あれが落ちてくる事はございません。それに―――」
「もしも落ちてきましても必ず私がお守りいたします。」
まっすぐな鳶色の瞳が眼鏡の奥で微笑んだ。
「………あ、ありがとう……。」
ゆめはそれだけ言うのが精一杯だった。
「鎖葉詩」がそっと立ち上がりその手を引いて先を進む。
ゆめはその背中をぼんやりと見つめ、その手を引く細く長い優しい指先に心を揺らした。
黄と緑の蛙の戯れる対面の観音扉を開くとそこは外だった。天を白い夜空と散りばめた朱点が覆っている。
四方は星空の壁とそこから乱暴に突き出した樹華に囲まれて、地面は深く底の知れない水で完全に満たされていた。
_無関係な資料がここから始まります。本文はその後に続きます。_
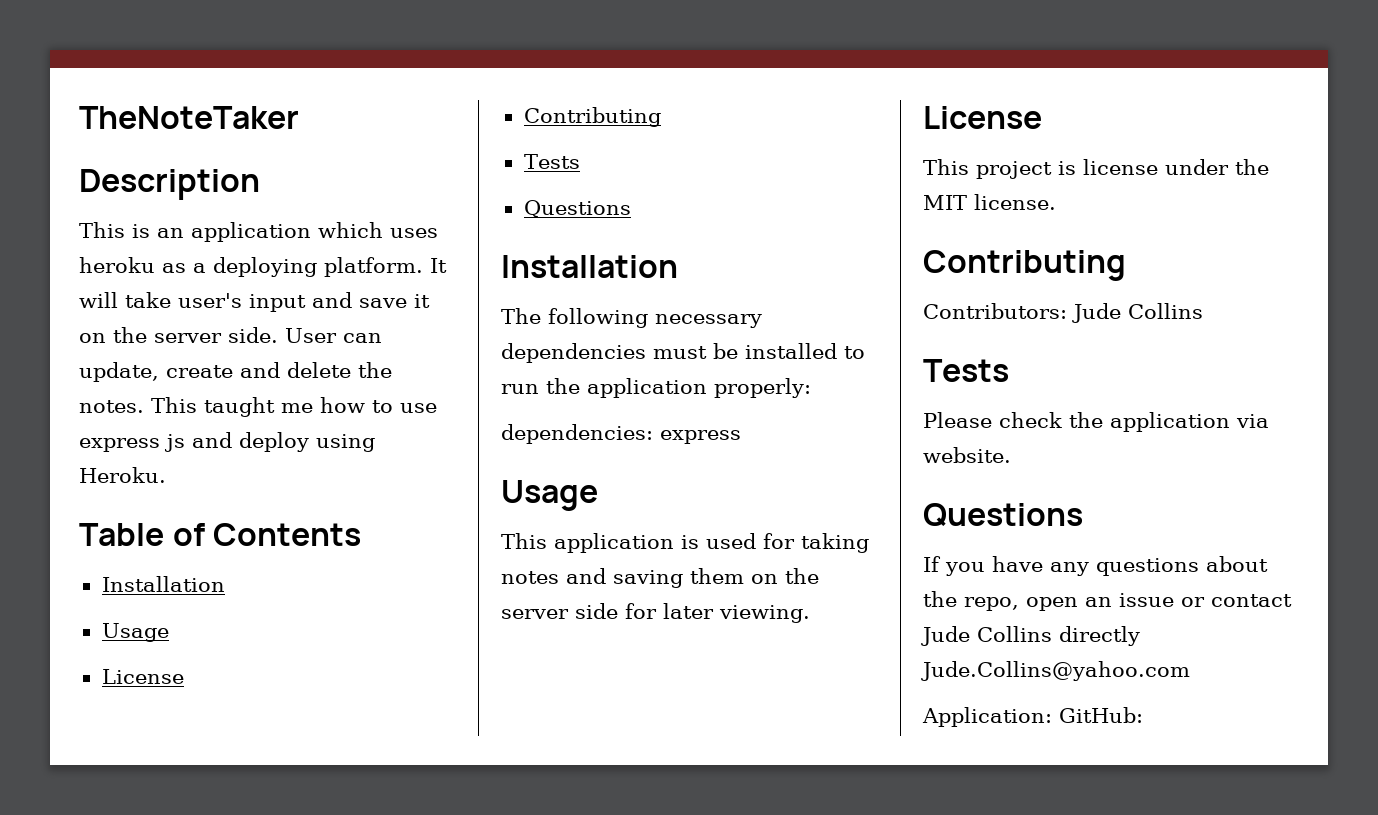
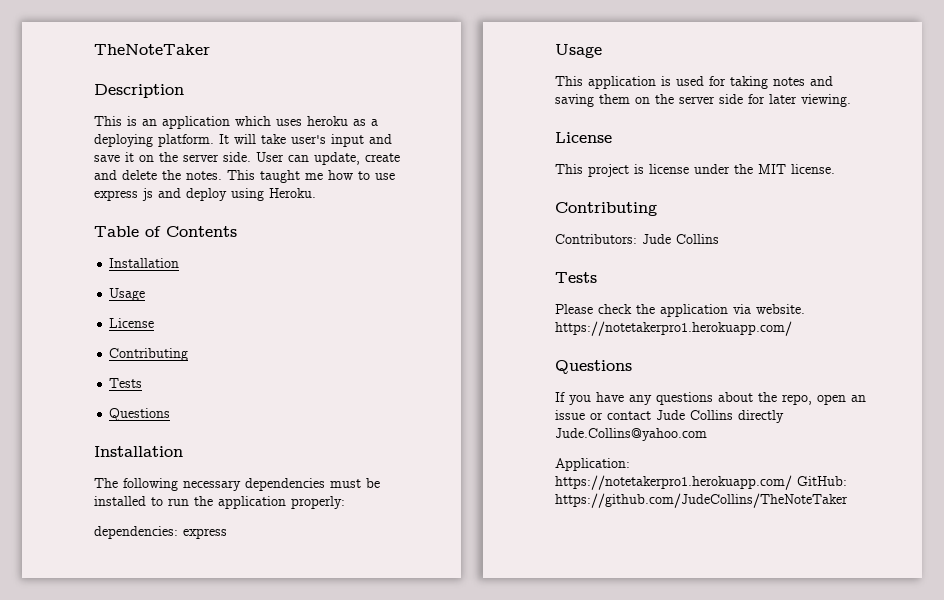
(1011, 455) none -> [555,321,792,336] https://notetakerpro1.herokuapp.com/
[1059,707,1143,723] GitHub: -> [555,475,847,490] [555,493,848,508] https://notetakerpro1.herokuapp.com/ GitHub: https://github.com/JudeCollins/TheNoteTaker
その中には樹華に砕かれた壁の黒石が小島のように所々に突き出し、その間を蛍のような淡い光が漂っている。
館の前に広がる庭と違い、そこは夜より深い闇にしっとりと満たされていた。
「足元にお気をつけください。」
「鎖葉詩」は前方にまっすぐと伸びる湾曲した朱塗りの橋をゆっくりと歩んでいった。
その先には小さな庵がぼんやりと見える。
淡い光に照らし出されたそれはそこにあるのがまるで幻のようであった。
――――何だか……真夜中の夢みたいな所……。
怖くないけど、心がひんやりする……。
何処からのものか、生暖かい幽かな風がそよぎ水面を揺らした。
その風に吹かれ散り落ちた樹華の小さな白い華弁が、また水面に細く孤を描く。
そこではただ在るものだけでなく動きを見せるものさへ静かだった。
――――………まるで眠るように死んでるみたいな所だわ……。
思わず息をひそめながら橋を進むゆめはそう思った。
「あ………!」
懐かしいものを見てゆめは思わず声を上げた。
東屋の中には沢山の鉄で出来た丸い虫籠が下げられていた。
それは丸である事を除けば、大きさや装飾などどれを取っても一つとして同じ形のものはなかった。
その中を金色の光を振りまく七色の光が漂っている。
「極楽蝶……。」
それはゆめの生まれた西の指の御殿を舞う蝶と全く同じものであった。
一番近くの籠に手を伸ばしその中を舞う蝶をそっと覗き見る。
幸福に彩られた燐分がゆめの鼻を甘くくすぐりその心を幸せで満たしていた。
「「鎖葉詩」、これ本物でしょ?」
ゆめが振り返り後ろに控える「鎖葉詩」に問いかけると、前方から優しく透き通るような声が歌のように囁かれた。
「そうです、それは本当の極楽蝶ですよ。」
ゆめは「鎖葉詩」の答えを待たずに前方に目を戻していた。
ひっそりとした闇の中に目を凝らす。
幸福を魅せる虫籠の奥に動く影をゆめは見た。
長椅子の端に両の手を載せ寄りかかるように座る女性。
「はじめまして、そしてようこそ私の苑へ。」
そこには「堕烏苑」の夫人が穏やかに微笑んでゆめを迎えていた。